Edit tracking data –

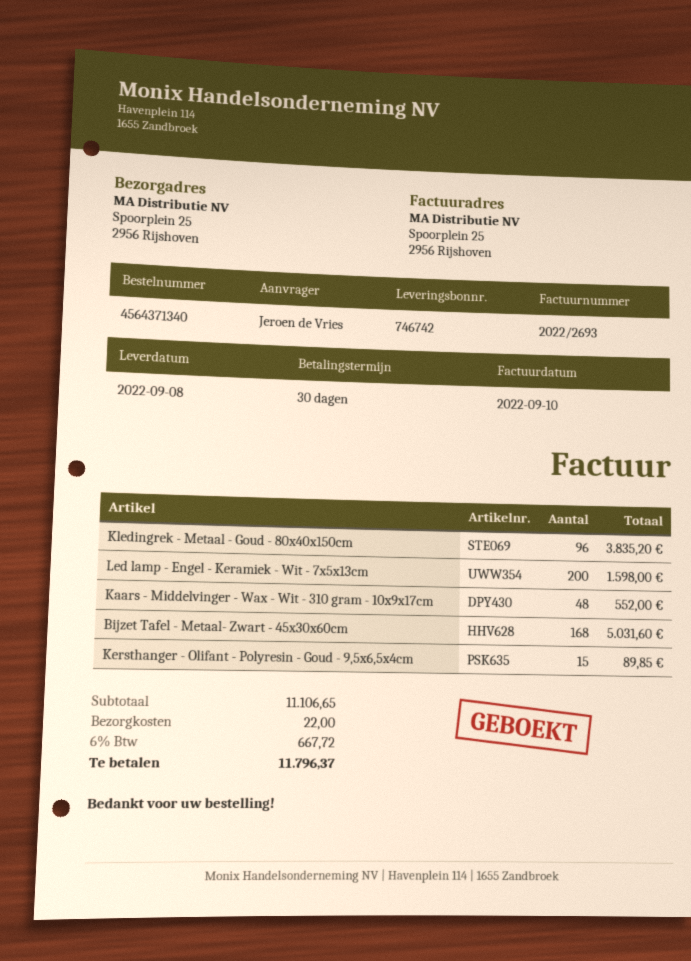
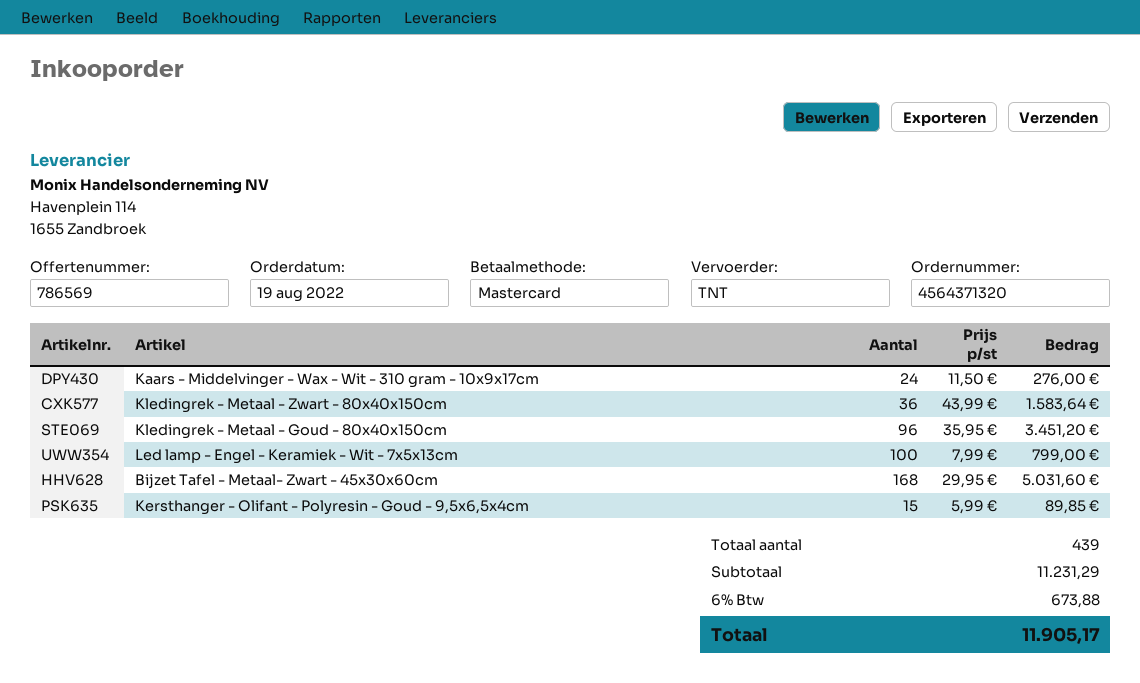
order number: 4564371340 -> 4564371320
Kledingrek - Metaal - Goud - 80x40x150cm: 96 for 3835.20 -> 96 for 3451.20
Led lamp - Engel - Keramiek - Wit - 7x5x13cm: 200 for 1598.00 -> 100 for 799.00
Kaars - Middelvinger - Wax - Wit - 310 gram - 10x9x17cm: 48 for 552.00 -> 24 for 276.00
Kledingrek - Metaal - Zwart - 80x40x150cm: none -> 36 for 1583.64
subtotal: 11106.65 -> 11231.29
shipping: 22.00 -> none
tax: 6% = 667.72 -> 6% = 673.88
total: 11796.37 -> 11905.17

EXERCISE PROMPT –
Each line in the data that holds the word "Kledingrek" must be copied.

OUTPUT –
Kledingrek - Metaal - Goud - 80x40x150cm: 96 for 3835.20 -> 96 for 3451.20
Kledingrek - Metaal - Zwart - 80x40x150cm: none -> 36 for 1583.64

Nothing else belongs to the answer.